(Data to examine Opens)

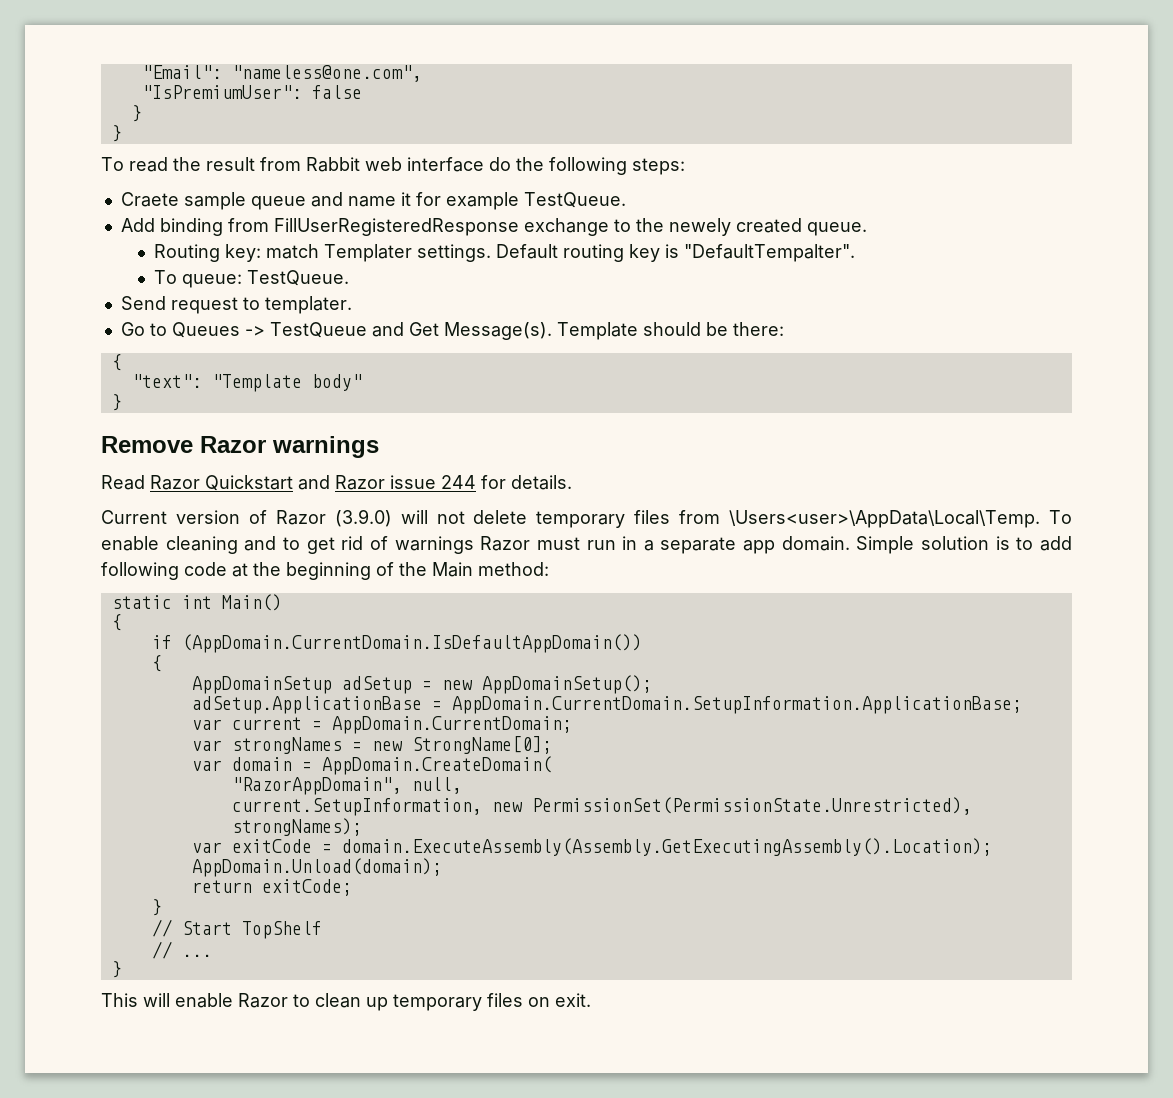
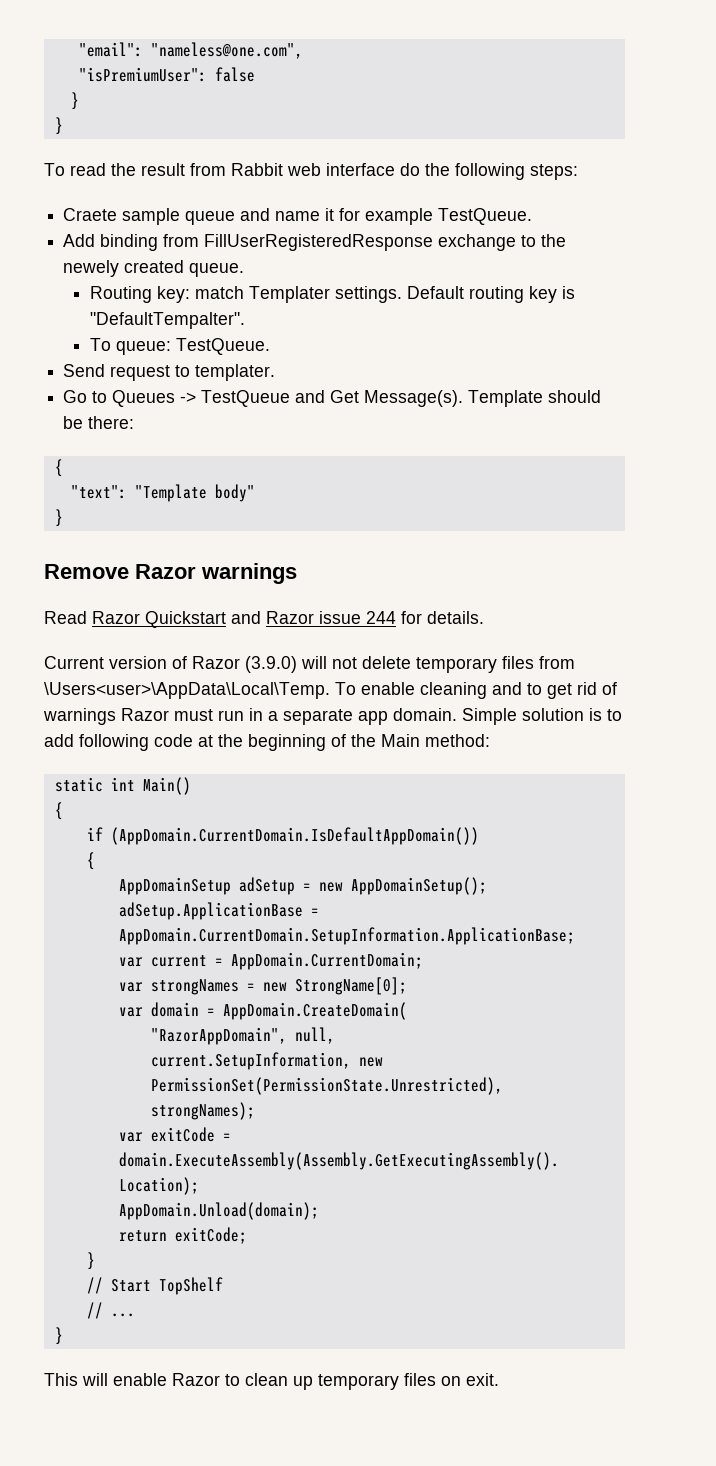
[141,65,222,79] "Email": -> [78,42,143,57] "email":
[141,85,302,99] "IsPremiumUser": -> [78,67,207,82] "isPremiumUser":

(Data to examine Closes)
(Data to examine Opens)

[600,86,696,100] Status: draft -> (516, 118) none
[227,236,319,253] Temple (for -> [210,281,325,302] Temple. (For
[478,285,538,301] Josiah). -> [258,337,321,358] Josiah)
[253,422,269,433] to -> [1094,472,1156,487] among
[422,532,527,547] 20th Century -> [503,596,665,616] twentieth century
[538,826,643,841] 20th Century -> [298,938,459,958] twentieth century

(Data to examine Closes)
(Data to examine Opens)

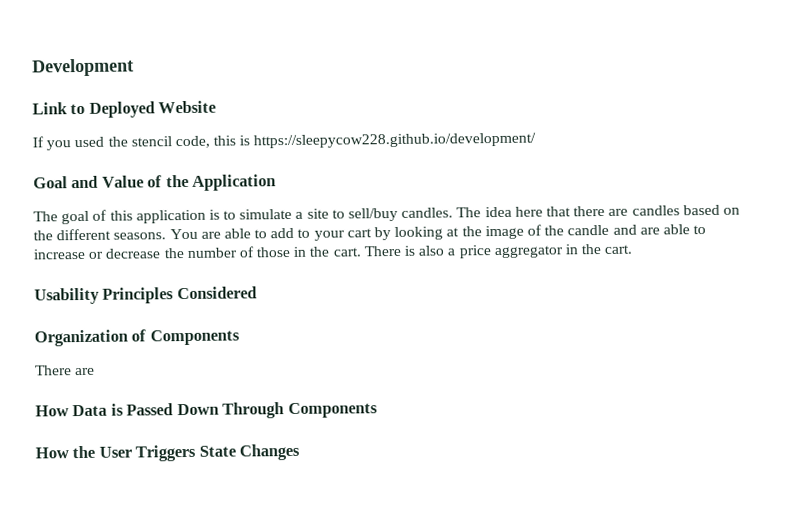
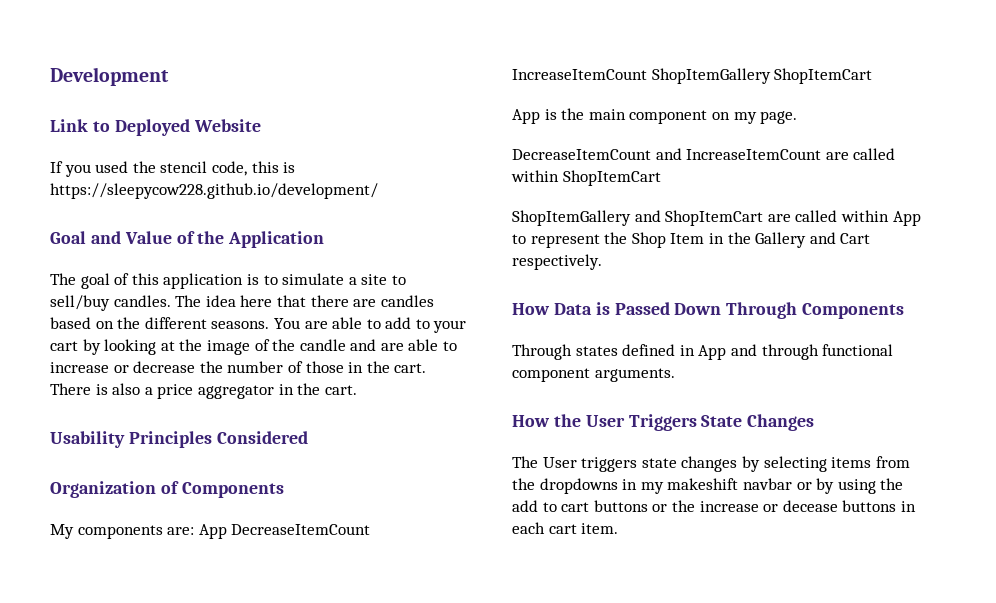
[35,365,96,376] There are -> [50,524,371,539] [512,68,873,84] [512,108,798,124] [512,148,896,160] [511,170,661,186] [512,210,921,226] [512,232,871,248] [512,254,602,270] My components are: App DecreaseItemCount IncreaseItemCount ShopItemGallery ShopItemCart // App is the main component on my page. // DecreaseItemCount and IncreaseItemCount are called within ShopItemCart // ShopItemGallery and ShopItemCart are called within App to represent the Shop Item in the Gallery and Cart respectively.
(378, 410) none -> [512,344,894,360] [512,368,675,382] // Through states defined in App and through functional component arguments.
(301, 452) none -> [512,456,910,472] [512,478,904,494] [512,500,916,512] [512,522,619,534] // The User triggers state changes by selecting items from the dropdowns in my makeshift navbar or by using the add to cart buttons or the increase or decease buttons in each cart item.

(Data to examine Closes)

Instructions for the task: All that should be written out is the stretch of lines above between the one holding "(378, 410) none" and the one holding "(301, 452) none", inclusive, exactly as given.

The answer:
(378, 410) none -> [512,344,894,360] [512,368,675,382] // Through states defined in App and through functional component arguments.
(301, 452) none -> [512,456,910,472] [512,478,904,494] [512,500,916,512] [512,522,619,534] // The User triggers state changes by selecting items from the dropdowns in my makeshift navbar or by using the add to cart buttons or the increase or decease buttons in each cart item.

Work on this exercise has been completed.